Recent advances in Iterative Vision-and-Language Navigation (IVLN) introduce a more meaningful and practical paradigm of VLN by maintaining the agent's memory across tours of scenes. Although the long-term memory aligns better with the persistent nature of the VLN task, it poses more challenges on how to utilize the highly unstructured navigation memory with extremely sparse supervision. Towards this end, we propose OVER-NAV, which aims to go over and beyond the current arts of IVLN techniques. In particular, we propose to incorporate LLMs and open-vocabulary detectors to distill key information and establish correspondence between multi-modal signals. Such a mechanism introduces reliable cross-modal supervision and enables on-the-fly generalization to unseen scenes without the need of extra annotation and re-training. To fully exploit the interpreted navigation data, we further introduce a structured representation, coded Omnigraph, to effectively integrate multi-modal information along the tour. Accompanied with a novel omnigraph fusion mechanism, OVER-NAV is able to extract the most relevant knowledge from omnigraph for a more accurate navigating action. In addition, OVER-NAV seamlessly supports both discrete and continuous environments under a unified framework. We demonstrate the superiority of OVER-NAV in extensive experiments.

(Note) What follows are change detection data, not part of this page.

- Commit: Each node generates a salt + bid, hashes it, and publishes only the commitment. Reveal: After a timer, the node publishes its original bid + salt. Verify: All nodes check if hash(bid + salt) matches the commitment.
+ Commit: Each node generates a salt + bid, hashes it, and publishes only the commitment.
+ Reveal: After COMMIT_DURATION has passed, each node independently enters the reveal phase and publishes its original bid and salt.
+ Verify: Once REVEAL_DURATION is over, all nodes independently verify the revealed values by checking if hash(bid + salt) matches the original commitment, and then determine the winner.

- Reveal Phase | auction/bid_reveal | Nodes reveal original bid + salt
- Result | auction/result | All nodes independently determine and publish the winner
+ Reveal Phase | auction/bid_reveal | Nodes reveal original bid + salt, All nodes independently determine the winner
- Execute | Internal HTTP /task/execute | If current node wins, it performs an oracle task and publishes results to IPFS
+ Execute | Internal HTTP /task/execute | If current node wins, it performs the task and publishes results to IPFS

Paper Structure (20 sections, 2 equations, 5 figures, 7 tables)

This paper contains 20 sections, 2 equations, 5 figures, 7 tables.

Figures (5)

  • Figure 1: Top: Example of a two-episode tour. The agent first navigates the environment following the instruction of episode 1 (Yellow). Then the agent is directed to the ground truth goal as Oracle Goal phase (Red). Later the agent travels to the start point of episode 2 in the Oracle Start phase (Blue). Finally, the agent navigates the environment following the next instruction (Yellow). Bottom: Comparison between previous methods and ours. Close-vocabulary methods require extra annotation and training efforts to provide segmentation results in navigation, and the agent is limited to a close set of categories building segmentation maps. Our method proposed an open-vocabulary-based omnigraph which is more flexible for various keywords and circumstances.

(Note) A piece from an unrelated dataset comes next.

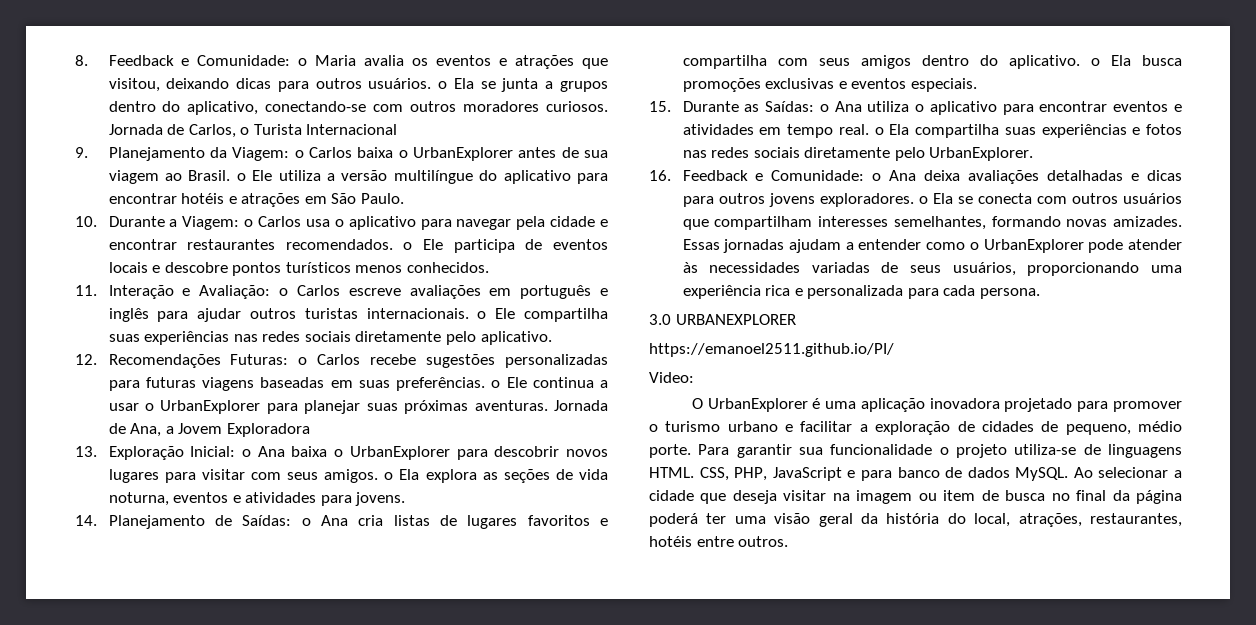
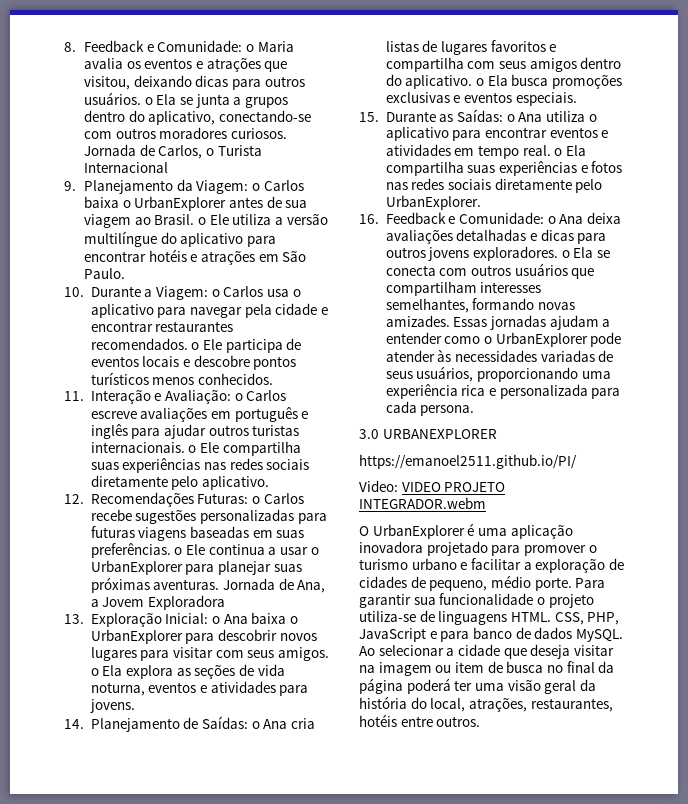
- Video:
+ Video: VIDEO PROJETO INTEGRADOR.webm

  • Figure 2: The overview of our proposed method. The instruction is sent to LLMs with the prompt to obtain keywords. The open-vocabulary detector receives the keywords and the panoramic view at the current position, and sends the detection results to the agent. With the detection results containing the distribution of detected objects, e.g., heading and confidence, the agent maintains the omnigraph that stores the information of visited viewpoints in previous episodes. Each viewpoint is tagged with keywords and distribution information. For inference, the omnigraph first collects the neighboring viewpoints and filters their keywords, then fuses the keywords with corresponding positional information, e.g., heading and confidence. Finally, the resulting positional keyword inputs are sent to the agent for prediction.

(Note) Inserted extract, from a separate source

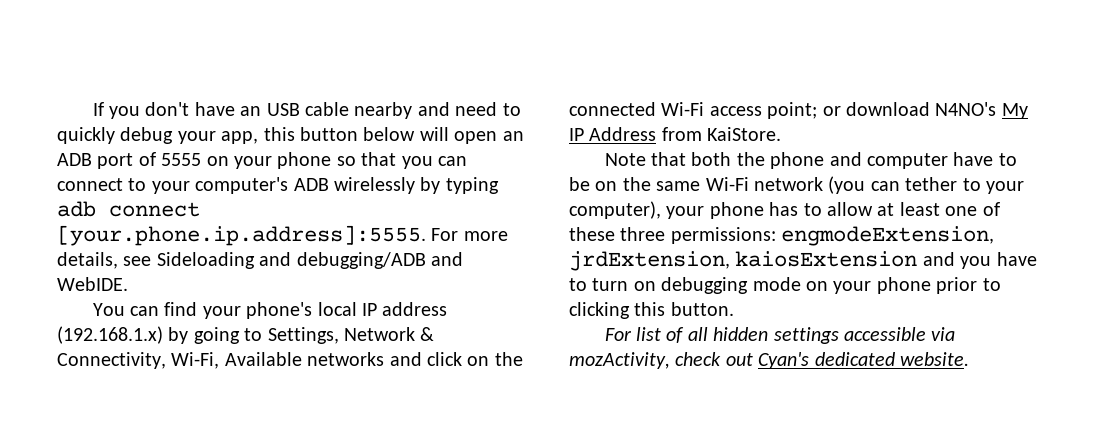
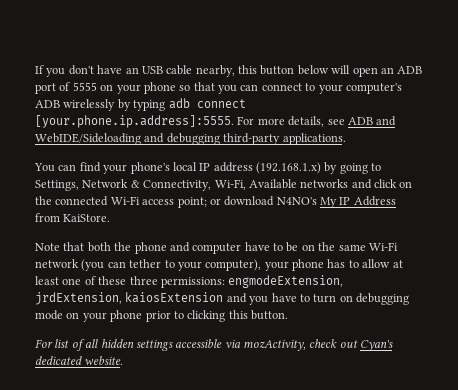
- If you don't have an USB cable nearby and need to quickly debug your app, this button below will open an ADB port of 5555 on your phone so that you can connect to your computer's ADB wirelessly by typing adb connect [your.phone.ip.address]:5555. For more details, see Sideloading and debugging/ADB and WebIDE.
+ If you don't have an USB cable nearby, this button below will open an ADB port of 5555 on your phone so that you can connect to your computer's ADB wirelessly by typing adb connect [your.phone.ip.address]:5555. For more details, see ADB and WebIDE/Sideloading and debugging third-party applications.

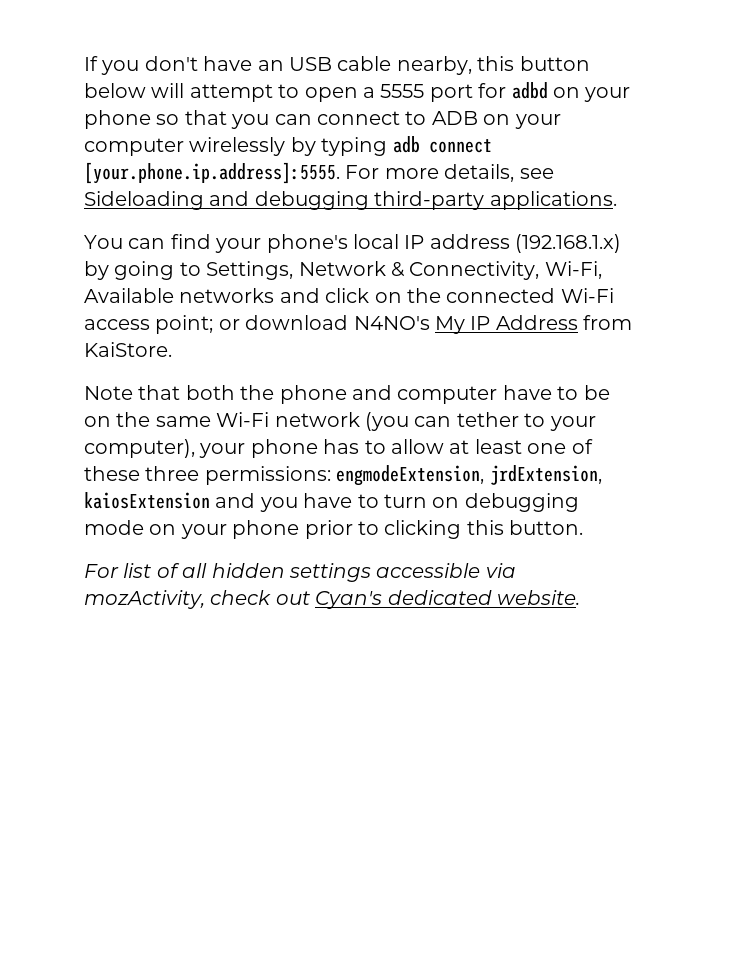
- If you don't have an USB cable nearby, this button below will open an ADB port of 5555 on your phone so that you can connect to your computer's ADB wirelessly by typing adb connect [your.phone.ip.address]:5555. For more details, see ADB and WebIDE/Sideloading and debugging third-party applications.
+ If you don't have an USB cable nearby, this button below will attempt to open a 5555 port for adbd on your phone so that you can connect to ADB on your computer wirelessly by typing adb connect [your.phone.ip.address]:5555. For more details, see Sideloading and debugging third-party applications.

  • Figure 3: The visualization of Omnigraph in our method during a 100-episode tour. As the tour proceeds, the omnigraph becomes larger with more viewpoints and more connections. The keywords attached to viewpoints become more precise and diverse. We show 3 keywords for each viewpoint at most and omit the extra information (e.g., heading) for simplicity.
  • Figure 4: The overview of our method combined with HAMT.
  • Figure 5: The overview of our method combined with MAP-CMA.